BRIEF: Return a copy of every line in the records that includes the word "border".

BEGIN EXERCISE MATERIAL

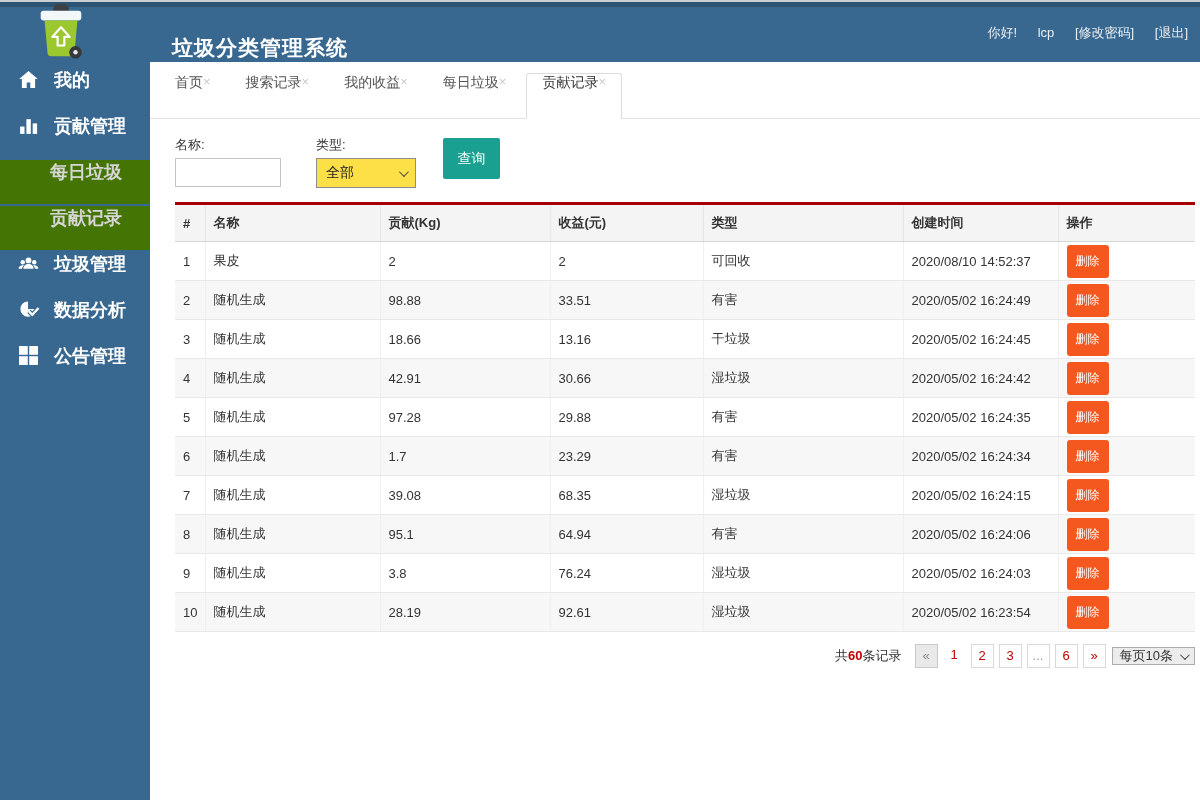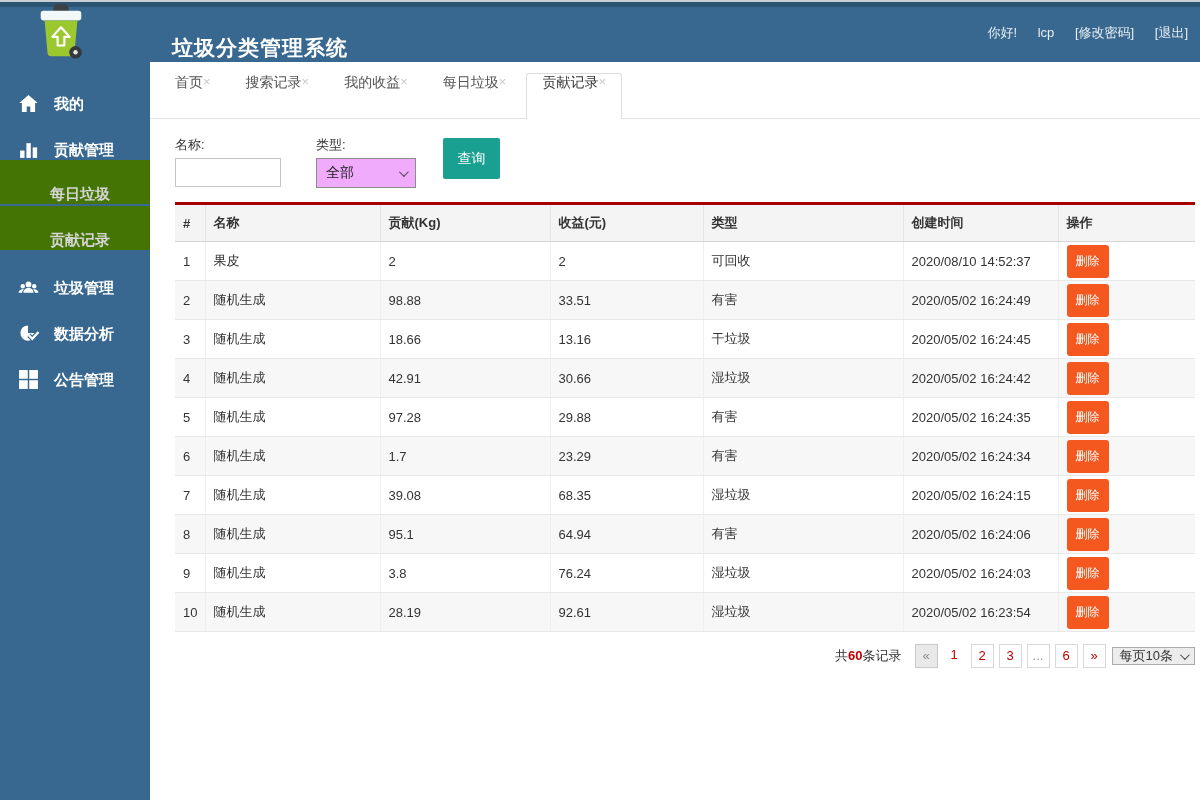--- a/index.html
+++ b/index.html
@@ -17,41 +17,41 @@
   .app-title{position:absolute;left:172px;top:15px;height:46px;line-height:66px;
     color:#fff;font-size:21px;font-weight:bold;letter-spacing:1px;}
   .userbox{position:absolute;right:12px;top:0;height:62px;line-height:66px;
     color:#e9eef2;font-size:13px;}
   .userbox span,.userbox a{margin-left:17px;color:#e9eef2;text-decoration:none;cursor:default;}
   .userbox a{cursor:pointer;}
 
   
   .sidebar{position:absolute;left:0;top:62px;bottom:0;width:150px;background:var(--blue);z-index:2;}
   .nav{padding-top:6px;}
-  .side-item{height:46px;display:flex;align-items:flex-end;padding-left:18px;
-    color:#fff;font-size:15px;font-weight:bold;cursor:pointer;}
+  .side-item{height:46px;display:flex;align-items:flex-start;padding-left:18px;
+    color:#fff;font-size:18px;font-weight:bold;cursor:pointer;}
   .side-item .icon{width:24px;height:22px;margin-right:12px;display:inline-flex;align-items:center;}
   .side-item .icon svg{width:21px;height:21px;overflow:visible;}
   .side-item.sub{background:var(--green);padding-left:50px;color:#d6d6d6;
     border-bottom:2px solid var(--blue);}
 
   
   .main{position:absolute;left:150px;top:62px;right:0;bottom:0;background:#fff;}
   .tabstrip{height:57px;padding:12px 0 0 10px;border-bottom:1px solid #e3e3e3;
     display:flex;align-items:flex-end;}
   .tab{height:44px;display:flex;align-items:flex-start;padding:0 15px;
     font-size:14px;color:#555;cursor:pointer;margin-right:5px;}
   .tab .close{color:#c9c9c9;font-size:13px;cursor:pointer;}
   .tab.active{background:#fff;border:1px solid #ddd;border-bottom:none;
     border-radius:3px 3px 0 0;margin-bottom:-1px;height:46px;color:#333;}
 
   .form-area{display:flex;align-items:flex-start;padding:17px 0 0 25px;}
   .field label{display:block;font-size:13px;color:#333;margin-bottom:4px;}
   .text-input{width:106px;height:29px;border:1px solid #c4c4c4;padding:0 5px;font-size:13px;outline:none;}
-  .select-box{width:100px;height:30px;border:1px solid #8d8d8d;background:#f0abfc;
+  .select-box{width:100px;height:30px;border:1px solid #8d8d8d;background:#fde047;
     font-size:14px;color:#222;display:flex;align-items:center;justify-content:space-between;
     padding:0 9px;cursor:pointer;}
   .chev{width:7px;height:7px;border-right:1.6px solid #444;border-bottom:1.6px solid #444;
     transform:rotate(45deg) translateY(-2px);}
   .gap1{width:35px;} .gap2{width:27px;}
   .search-btn{margin-top:2px;width:57px;height:41px;background:var(--teal);color:#fff;
     border:none;border-radius:2px;font-size:14px;cursor:pointer;font-family:inherit;}
 
   .red-divider{height:3px;background:var(--red-line);margin:14px 5px 0 25px;}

END EXERCISE MATERIAL

WRITTEN ANSWER:
     border-bottom:2px solid var(--blue);}
   .tabstrip{height:57px;padding:12px 0 0 10px;border-bottom:1px solid #e3e3e3;
   .tab.active{background:#fff;border:1px solid #ddd;border-bottom:none;
     border-radius:3px 3px 0 0;margin-bottom:-1px;height:46px;color:#333;}
   .text-input{width:106px;height:29px;border:1px solid #c4c4c4;padding:0 5px;font-size:13px;outline:none;}
-  .select-box{width:100px;height:30px;border:1px solid #8d8d8d;background:#f0abfc;
+  .select-box{width:100px;height:30px;border:1px solid #8d8d8d;background:#fde047;
   .chev{width:7px;height:7px;border-right:1.6px solid #444;border-bottom:1.6px solid #444;
     border:none;border-radius:2px;font-size:14px;cursor:pointer;font-family:inherit;}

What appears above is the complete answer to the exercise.